Herr Präsident! Meine Damen und Herren! Mein Herr Vorredner hat eben schon den inneren Zusammenhang dieses Vertrages mit dem System der Pariser Verträge deutlich gemacht. In der Tat handelt es sich um einen zwar zeitlich verspäteten, im übrigen aber integrierenden Bestandteil dieses Vertragssystems. Daher wird die rechte Seite des Hauses nicht erwarten, daß die Sozialdemokratie diesem Vertrage zustimmt. Ich kann an diesem Tage darauf verzichten, dazu eine nähere Begründung zu geben.

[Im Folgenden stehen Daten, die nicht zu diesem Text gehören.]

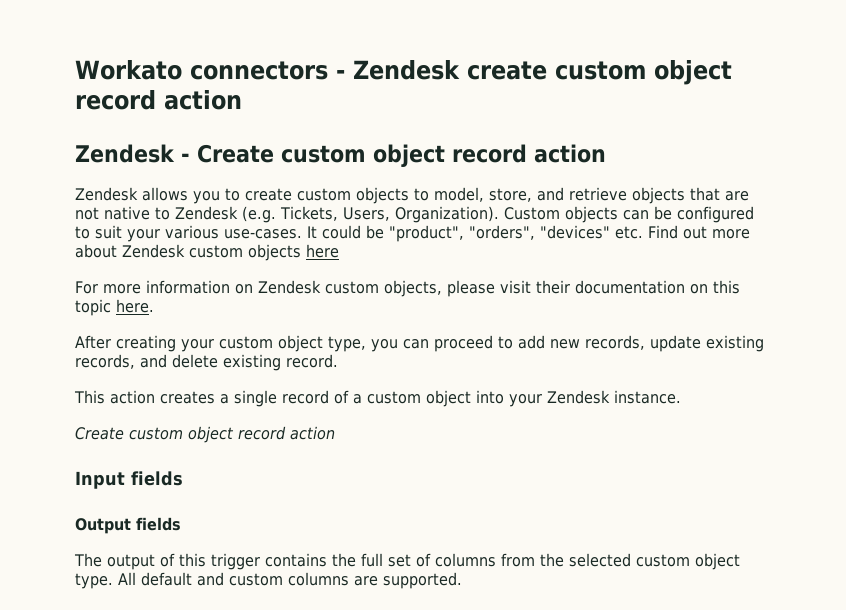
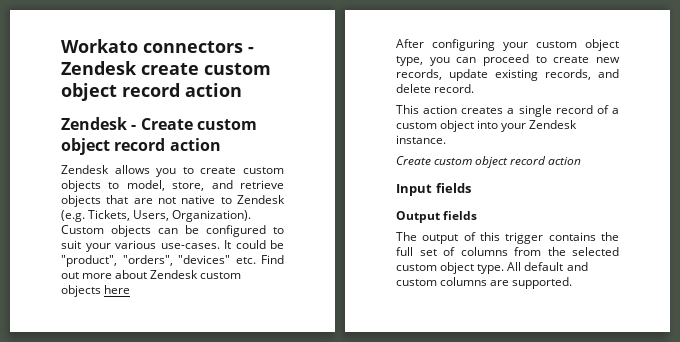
- For more information on Zendesk custom objects, please visit their documentation on this topic here.
- After creating your custom object type, you can proceed to add new records, update existing records, and delete existing record.
+ After configuring your custom object type, you can proceed to create new records, update existing records, and delete record.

Zum Vertrag selbst, dessen Inhalt wir eben so ausführlich dargestellt bekommen haben, möchte ich einige wenige Bemerkungen machen. Wenngleich es, wie der Herr Abgeordnete von Paar ausgeführt hat, quasi ein Formularvertrag ist, d. h. ein Vertrag, der in ähnlicher Form auf Grund desselben amerikanischen Gesetzes mit einer Reihe von europäischen Staaten schon abgeschlossen worden ist, so wirft dieser Vertrag doch eine Reihe von Fragen auf, die hier geprüft werden müssen. Insbesondere ist es zweifellos nicht so, wie mein Herr Vorredner suggeriert hat, daß in diesem Vertrag nur von unentgeltlichen Leistungen der Amerikaner die Rede ist, sondern es. ist durchaus zwischen solchen unterschieden, für die keine Entgelte gezahlt werden sollen, und solchen, die abgegolten werden. Ich mache darauf aufmerksam, daß hier eine Sache nicht klar ist, nämlich die Größe, der Umfang und der Zeitpunkt der finanziellen Verpflichtungen, die sich für die Bundesrepublik aus der Durchführung dieses Vertrages ergeben können. In dem Vertrag wird nicht gesagt: was soll geliefert werden, wieviel, wann soll geliefert werden, zu welchem Preis, zu welchen Zahlungsmodalitäten, und wann muß gezahlt werden?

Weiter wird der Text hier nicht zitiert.